--- Exercise input Enclosed Below ---

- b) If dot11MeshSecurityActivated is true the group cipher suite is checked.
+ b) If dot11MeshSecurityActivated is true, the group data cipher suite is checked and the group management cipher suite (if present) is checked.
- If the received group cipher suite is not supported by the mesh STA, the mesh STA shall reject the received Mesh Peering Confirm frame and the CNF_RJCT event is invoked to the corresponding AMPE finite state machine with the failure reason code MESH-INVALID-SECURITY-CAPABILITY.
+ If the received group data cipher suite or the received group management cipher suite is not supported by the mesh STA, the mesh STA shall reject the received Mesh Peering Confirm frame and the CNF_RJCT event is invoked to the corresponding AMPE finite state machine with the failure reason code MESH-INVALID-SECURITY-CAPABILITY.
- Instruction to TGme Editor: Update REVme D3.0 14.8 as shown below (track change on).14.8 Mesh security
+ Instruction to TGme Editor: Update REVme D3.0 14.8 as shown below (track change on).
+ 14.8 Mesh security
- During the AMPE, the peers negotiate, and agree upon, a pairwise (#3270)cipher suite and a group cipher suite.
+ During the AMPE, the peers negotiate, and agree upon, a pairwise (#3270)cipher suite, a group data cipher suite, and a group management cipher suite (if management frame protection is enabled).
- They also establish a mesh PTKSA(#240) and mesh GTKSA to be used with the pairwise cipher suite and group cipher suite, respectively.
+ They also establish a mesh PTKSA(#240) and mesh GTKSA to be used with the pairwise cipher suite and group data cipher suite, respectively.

--- End of Enclosed Exercise input ---
--- Exercise input Enclosed Below ---

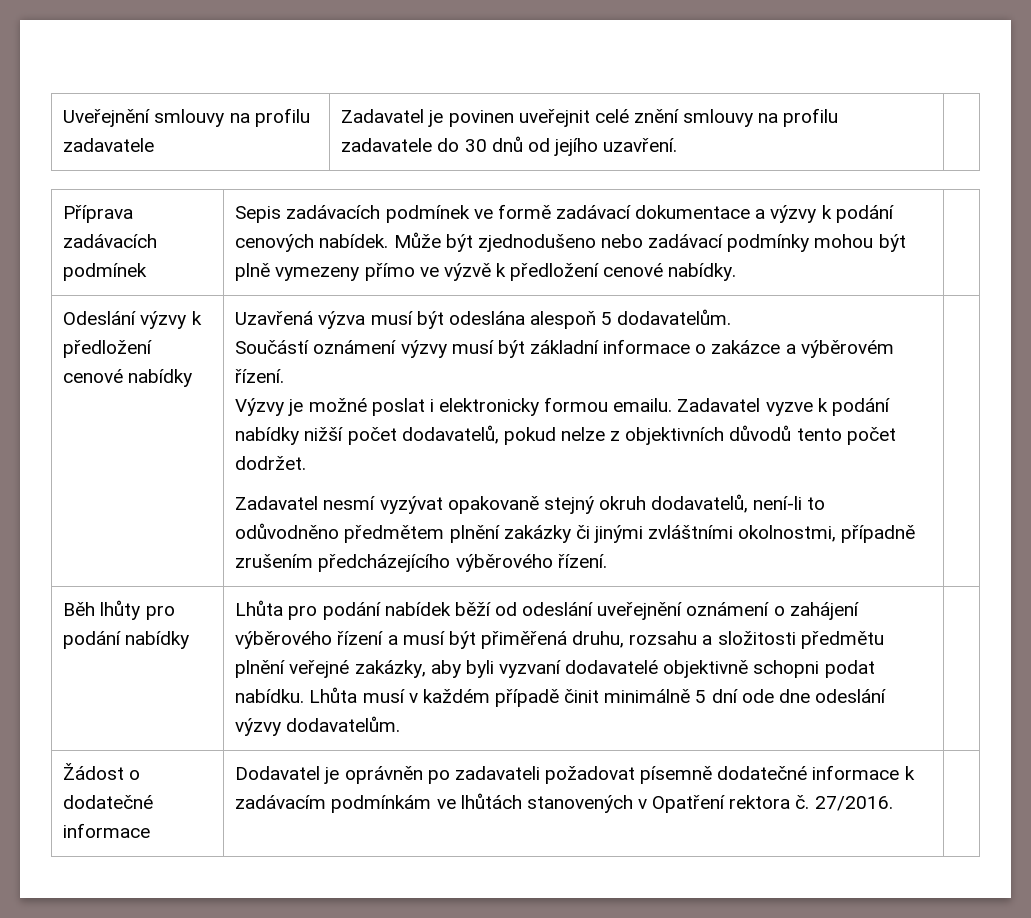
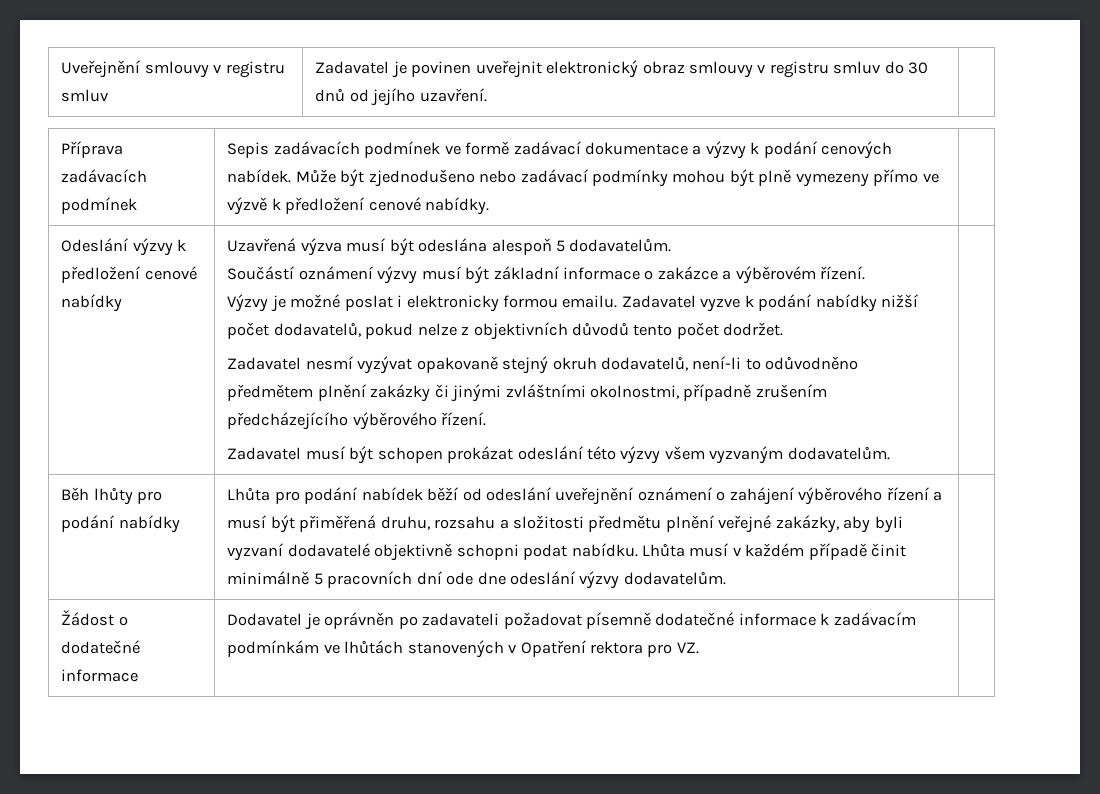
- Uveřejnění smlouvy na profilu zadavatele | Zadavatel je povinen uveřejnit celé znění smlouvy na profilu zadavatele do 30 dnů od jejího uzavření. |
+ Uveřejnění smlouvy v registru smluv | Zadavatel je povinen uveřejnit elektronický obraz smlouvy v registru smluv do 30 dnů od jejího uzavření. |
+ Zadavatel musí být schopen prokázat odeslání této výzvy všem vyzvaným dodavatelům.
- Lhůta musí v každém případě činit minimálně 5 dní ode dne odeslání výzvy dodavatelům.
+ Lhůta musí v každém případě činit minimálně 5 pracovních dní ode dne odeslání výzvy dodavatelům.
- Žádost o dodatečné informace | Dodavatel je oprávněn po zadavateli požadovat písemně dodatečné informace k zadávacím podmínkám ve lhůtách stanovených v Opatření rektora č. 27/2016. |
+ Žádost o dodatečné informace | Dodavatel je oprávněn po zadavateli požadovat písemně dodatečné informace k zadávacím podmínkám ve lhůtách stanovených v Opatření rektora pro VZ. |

--- End of Enclosed Exercise input ---
--- Exercise input Enclosed Below ---

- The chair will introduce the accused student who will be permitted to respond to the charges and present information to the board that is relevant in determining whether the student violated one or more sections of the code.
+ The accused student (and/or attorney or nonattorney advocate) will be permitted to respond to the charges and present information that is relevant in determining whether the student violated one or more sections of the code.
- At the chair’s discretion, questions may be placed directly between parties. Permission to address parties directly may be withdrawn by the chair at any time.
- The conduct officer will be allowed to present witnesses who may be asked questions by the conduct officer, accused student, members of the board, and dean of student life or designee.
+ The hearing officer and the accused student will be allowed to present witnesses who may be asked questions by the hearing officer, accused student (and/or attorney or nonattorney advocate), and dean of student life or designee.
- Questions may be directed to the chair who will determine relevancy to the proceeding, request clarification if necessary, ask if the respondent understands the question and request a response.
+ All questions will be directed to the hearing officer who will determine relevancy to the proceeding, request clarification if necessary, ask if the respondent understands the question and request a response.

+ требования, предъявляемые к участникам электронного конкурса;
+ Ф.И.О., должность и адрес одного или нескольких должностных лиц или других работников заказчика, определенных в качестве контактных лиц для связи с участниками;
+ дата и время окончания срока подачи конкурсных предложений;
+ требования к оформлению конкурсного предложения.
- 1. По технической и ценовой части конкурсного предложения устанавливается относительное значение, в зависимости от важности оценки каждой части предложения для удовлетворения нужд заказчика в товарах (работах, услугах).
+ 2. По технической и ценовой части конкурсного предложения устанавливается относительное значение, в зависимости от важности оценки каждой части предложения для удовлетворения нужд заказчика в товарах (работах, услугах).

--- End of Enclosed Exercise input ---

What you will do: In the material above, please find every line that includes the word "REVme" and copy it.

Output of the task:
- Instruction to TGme Editor: Update REVme D3.0 14.8 as shown below (track change on).14.8 Mesh security
+ Instruction to TGme Editor: Update REVme D3.0 14.8 as shown below (track change on).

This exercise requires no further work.